*** Opening of Entries shown ***

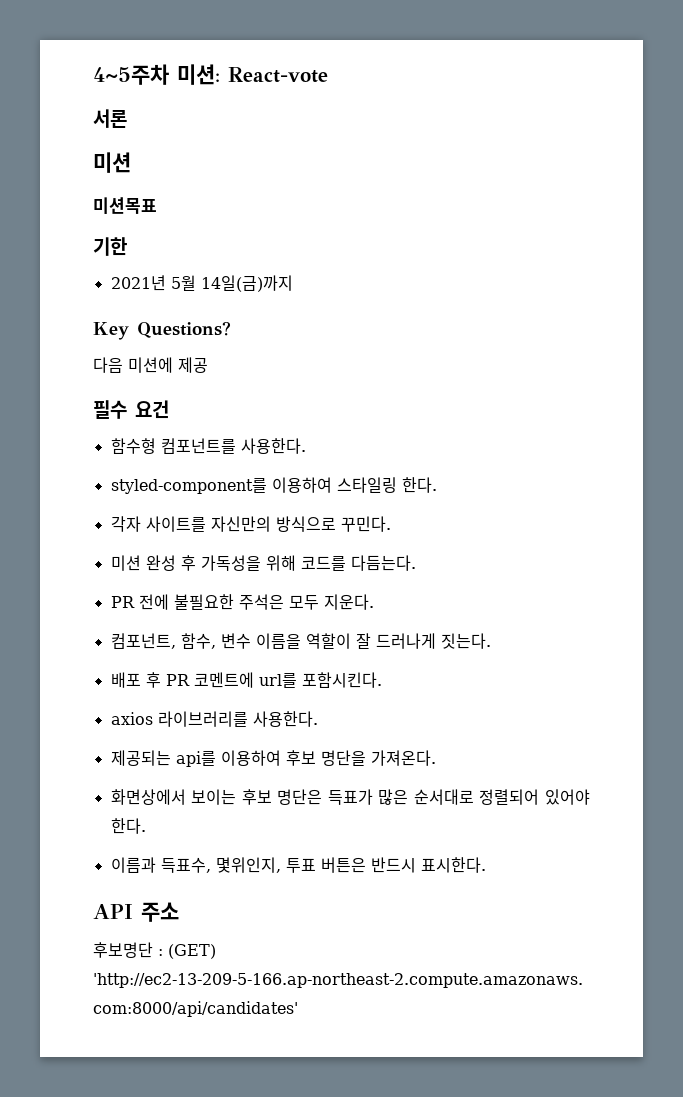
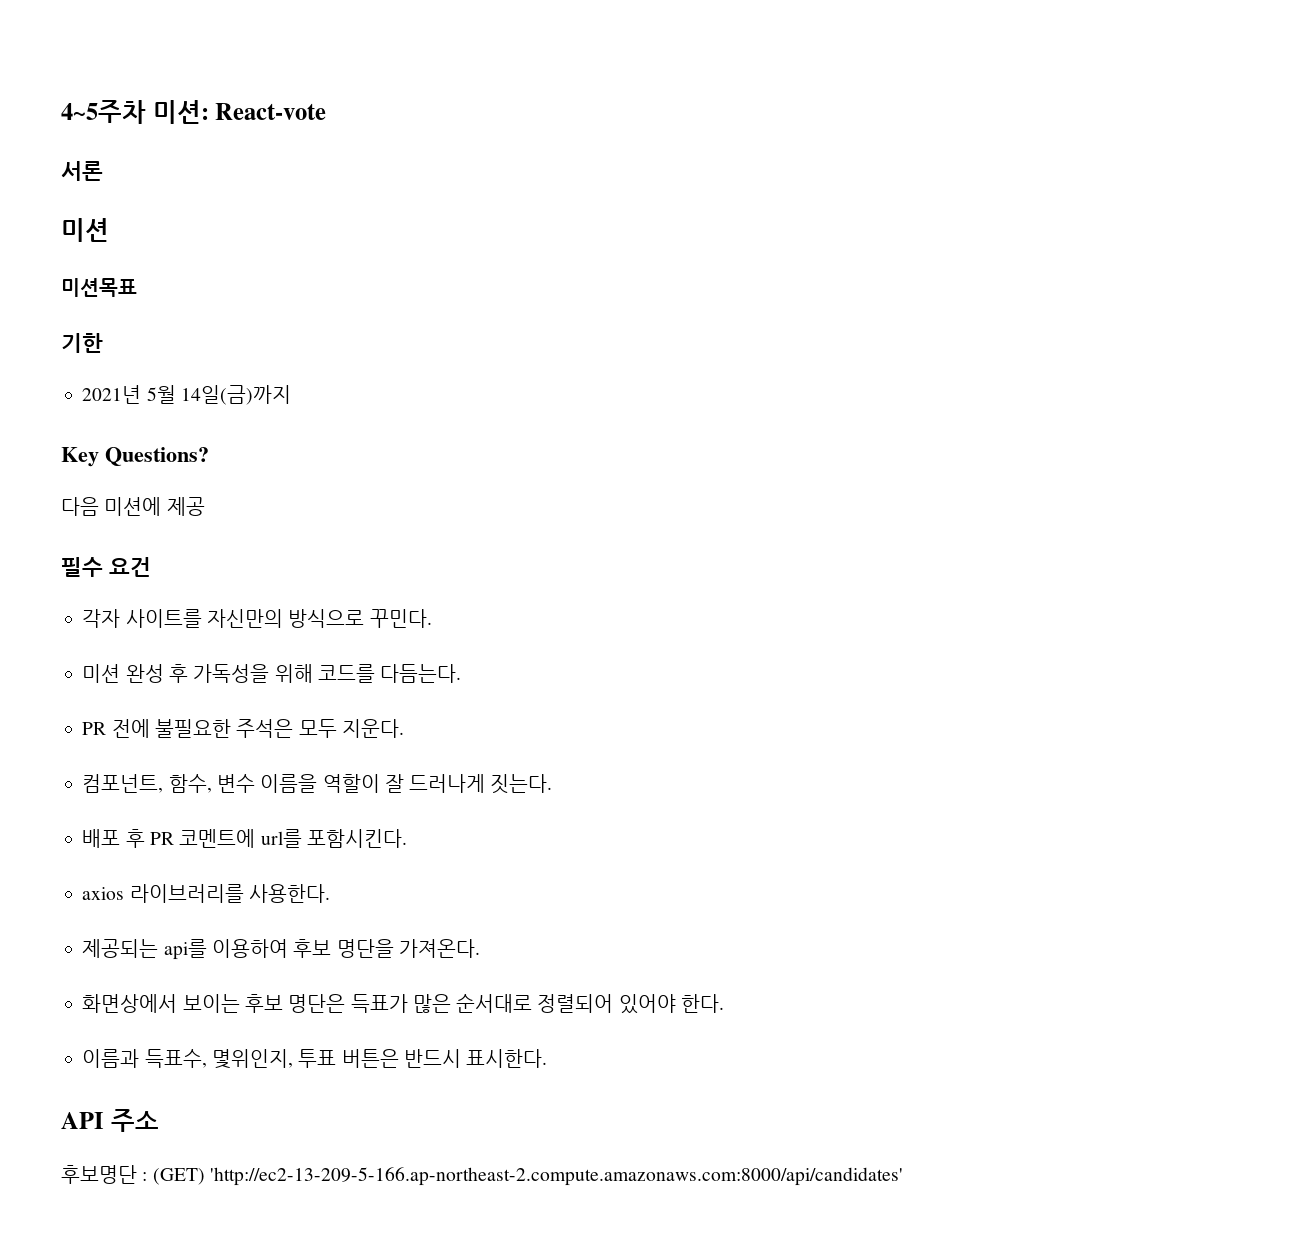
[110,438,306,454] [110,477,437,494] // 함수형 컴포넌트를 사용한다. // styled-component를 이용하여 스타일링 한다. -> (151, 567) none

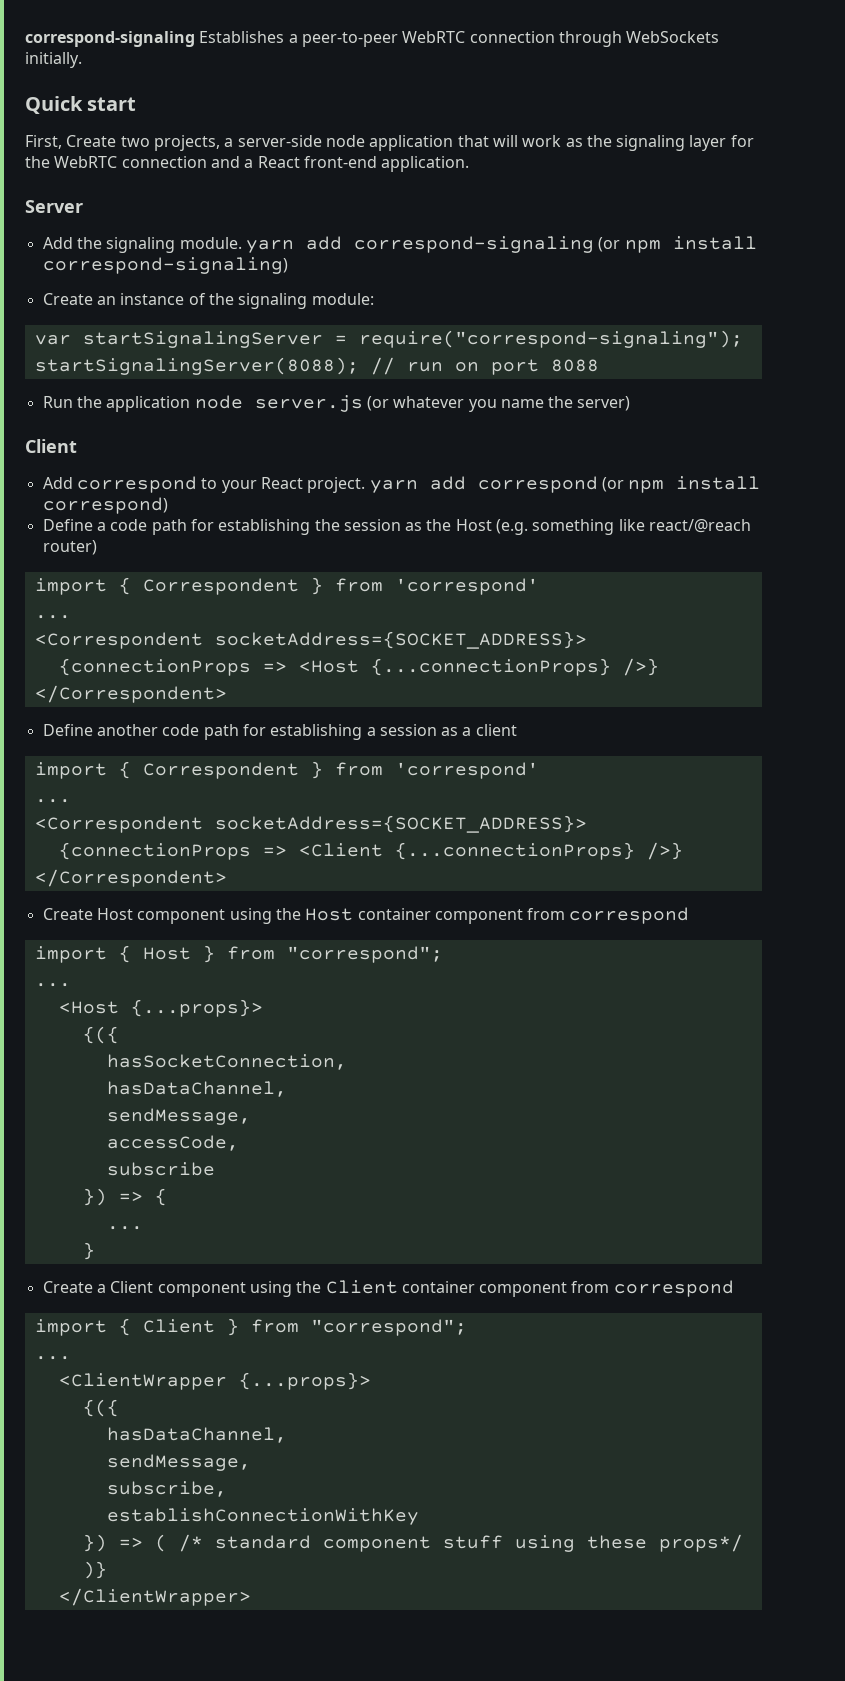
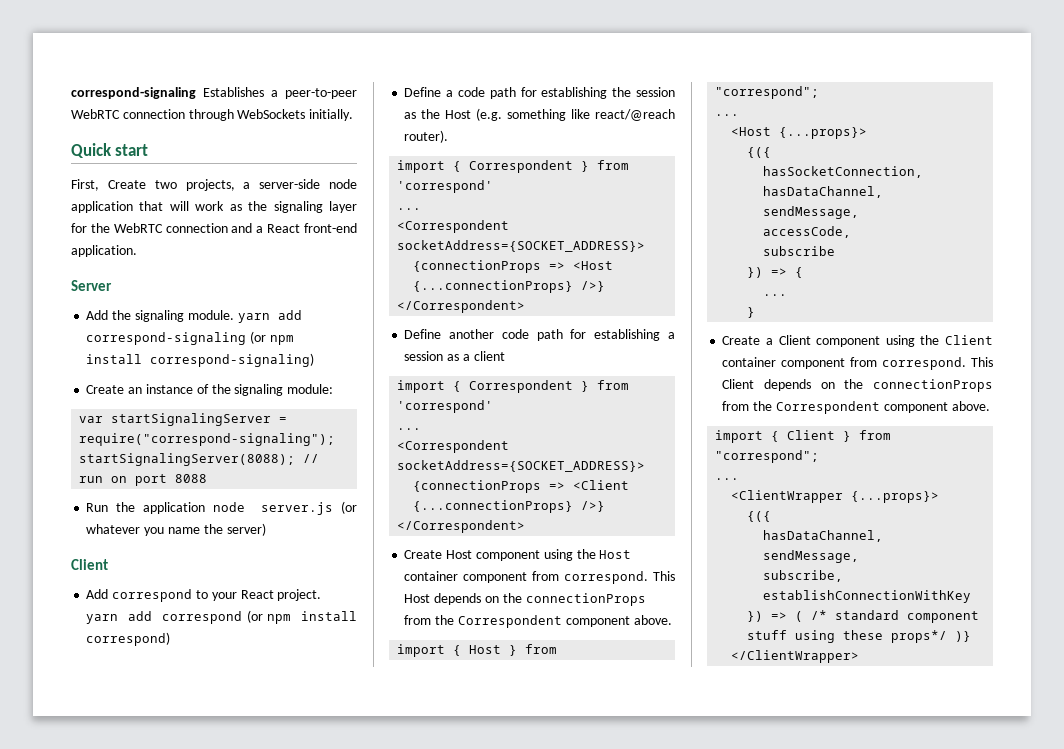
[42,540,97,555] router) -> [404,130,449,143] router).
[569,907,690,924] correspond -> [564,571,675,584] [404,593,646,606] [404,615,672,628] correspond. This Host depends on the connectionProps from the Correspondent component above.
[613,1280,734,1297] correspond -> [882,357,993,370] [722,379,993,392] [722,401,990,414] correspond. This Client depends on the connectionProps from the Correspondent component above.

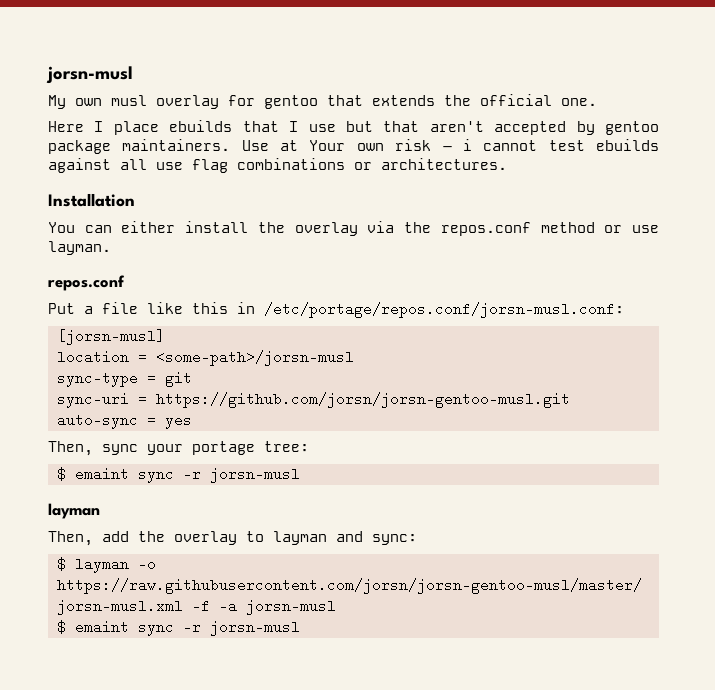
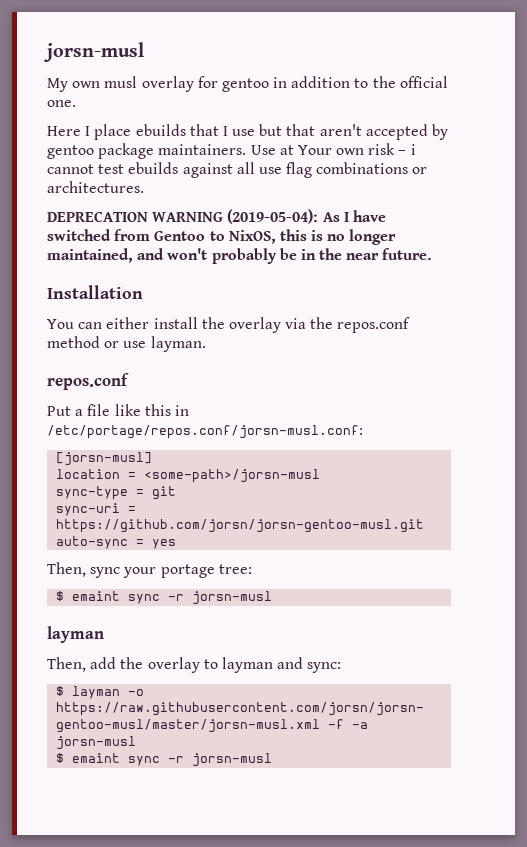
[327,95,435,106] that extends -> [273,76,369,88] in addition to
(507, 164) none -> [47,209,386,224] [47,229,397,245] [47,248,433,264] // DEPRECATION WARNING (2019-05-04): As I have switched from Gentoo to NixOS, this is no longer maintained, and won't probably be in the near future.

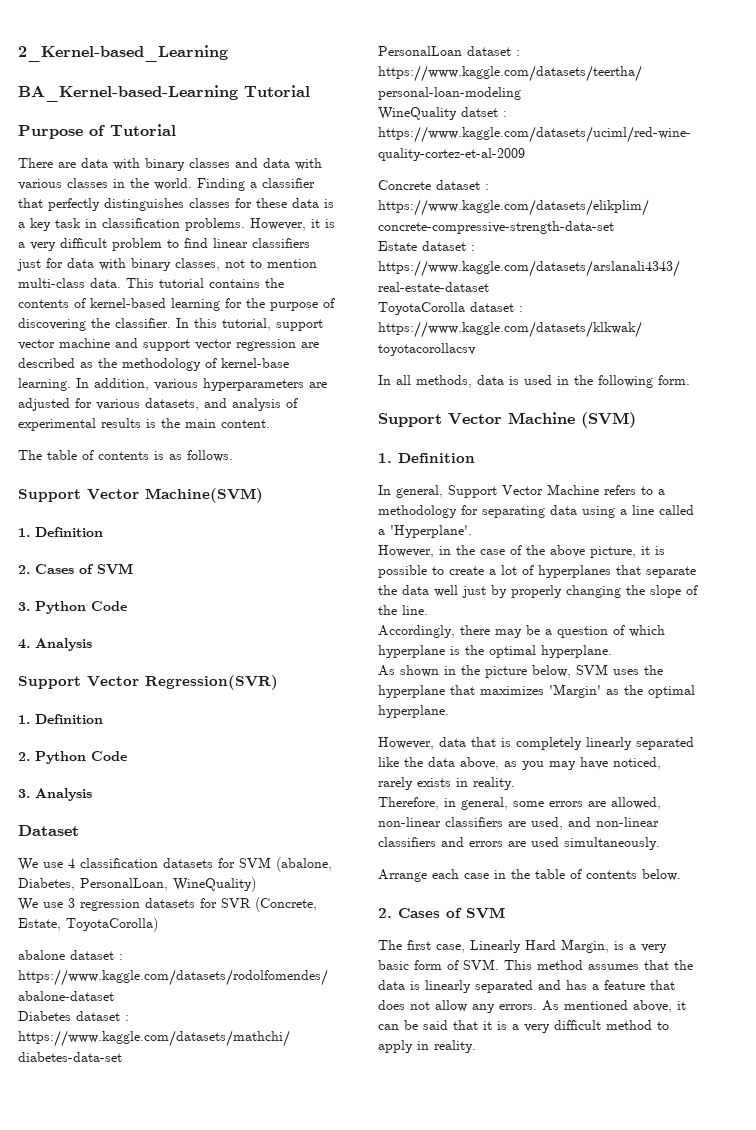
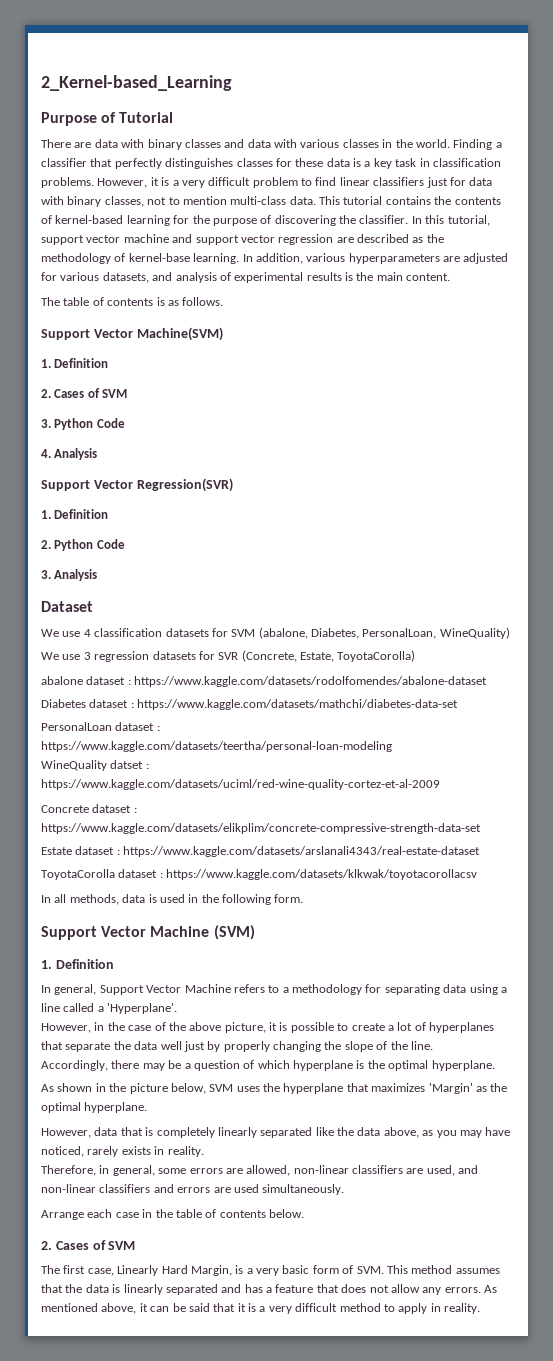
[18,85,310,102] // BA_Kernel-based-Learning Tutorial -> (232, 83) none

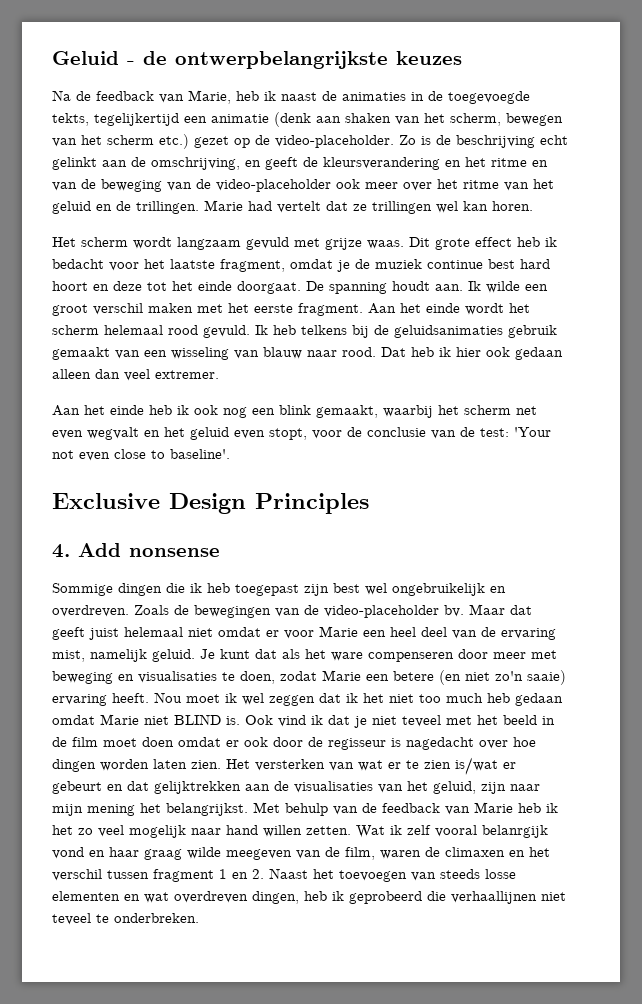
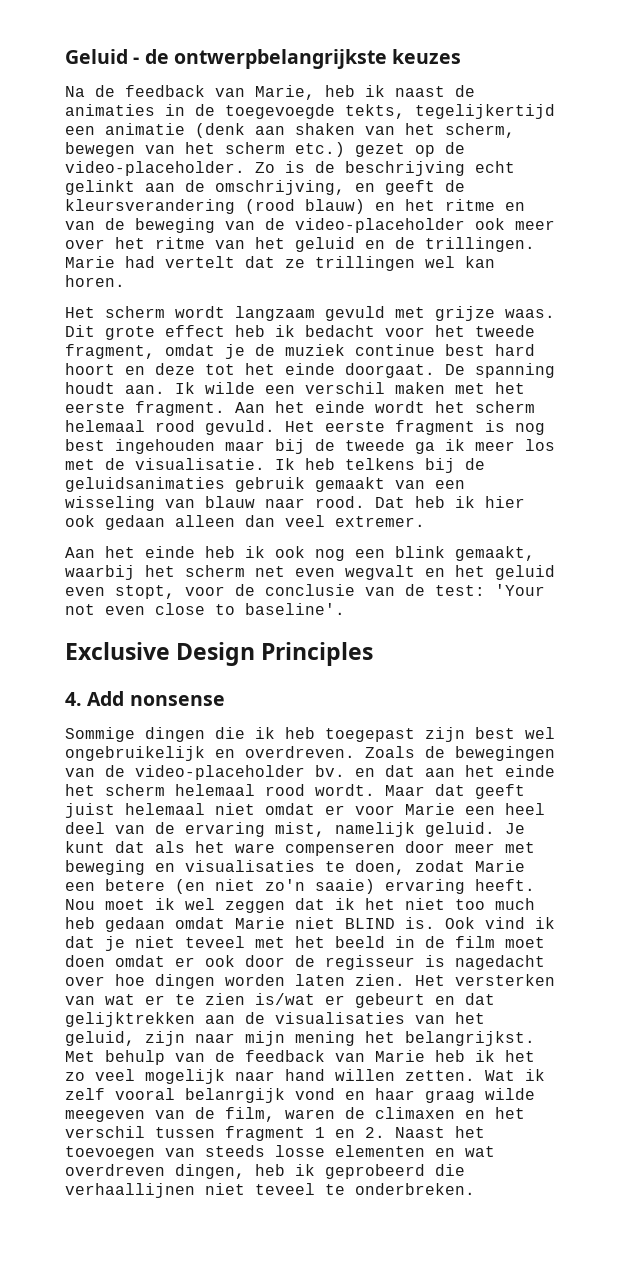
(440, 163) none -> [245,199,365,214] (rood blauw)
[170,259,215,269] laatste -> [475,325,535,337] tweede
[52,304,88,316] groot -> (295, 389) none
(250, 331) none -> [285,420,545,435] [65,439,555,454] [65,458,265,470] Het eerste fragment is nog best ingehouden maar bij de tweede ga ik meer los met de visualisatie.
(464, 611) none -> [355,765,555,777] [65,784,375,796] en dat aan het einde het scherm helemaal rood wordt.

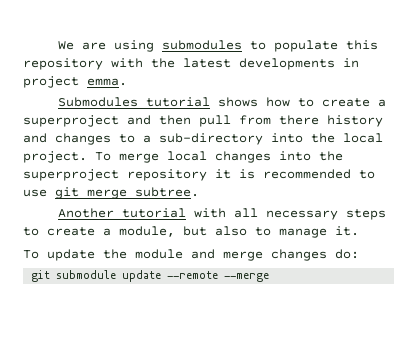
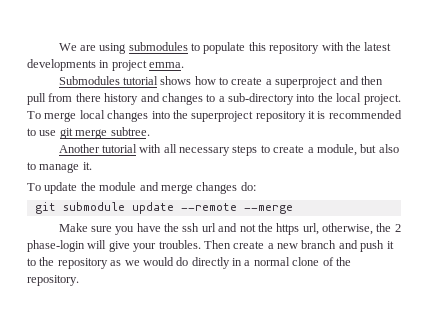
(270, 277) none -> [58,223,401,235] [27,240,394,252] [27,257,351,269] [27,275,79,286] // Make sure you have the ssh url and not the https url, otherwise, the 2 phase-login will give your troubles. Then create a new branch and push it to the repository as we would do directly in a normal clone of the repository.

*** Close of Entries shown ***

** Exercise brief **
Would you copy the lines above exactly, starting with the one that has "[327,95,435,106] that extends" and ending with the one that has "(250, 331) none", both included, without the pictures?

** Reply to the task **
[327,95,435,106] that extends -> [273,76,369,88] in addition to
(507, 164) none -> [47,209,386,224] [47,229,397,245] [47,248,433,264] // DEPRECATION WARNING (2019-05-04): As I have switched from Gentoo to NixOS, this is no longer maintained, and won't probably be in the near future.

[18,85,310,102] // BA_Kernel-based-Learning Tutorial -> (232, 83) none

(440, 163) none -> [245,199,365,214] (rood blauw)
[170,259,215,269] laatste -> [475,325,535,337] tweede
[52,304,88,316] groot -> (295, 389) none
(250, 331) none -> [285,420,545,435] [65,439,555,454] [65,458,265,470] Het eerste fragment is nog best ingehouden maar bij de tweede ga ik meer los met de visualisatie.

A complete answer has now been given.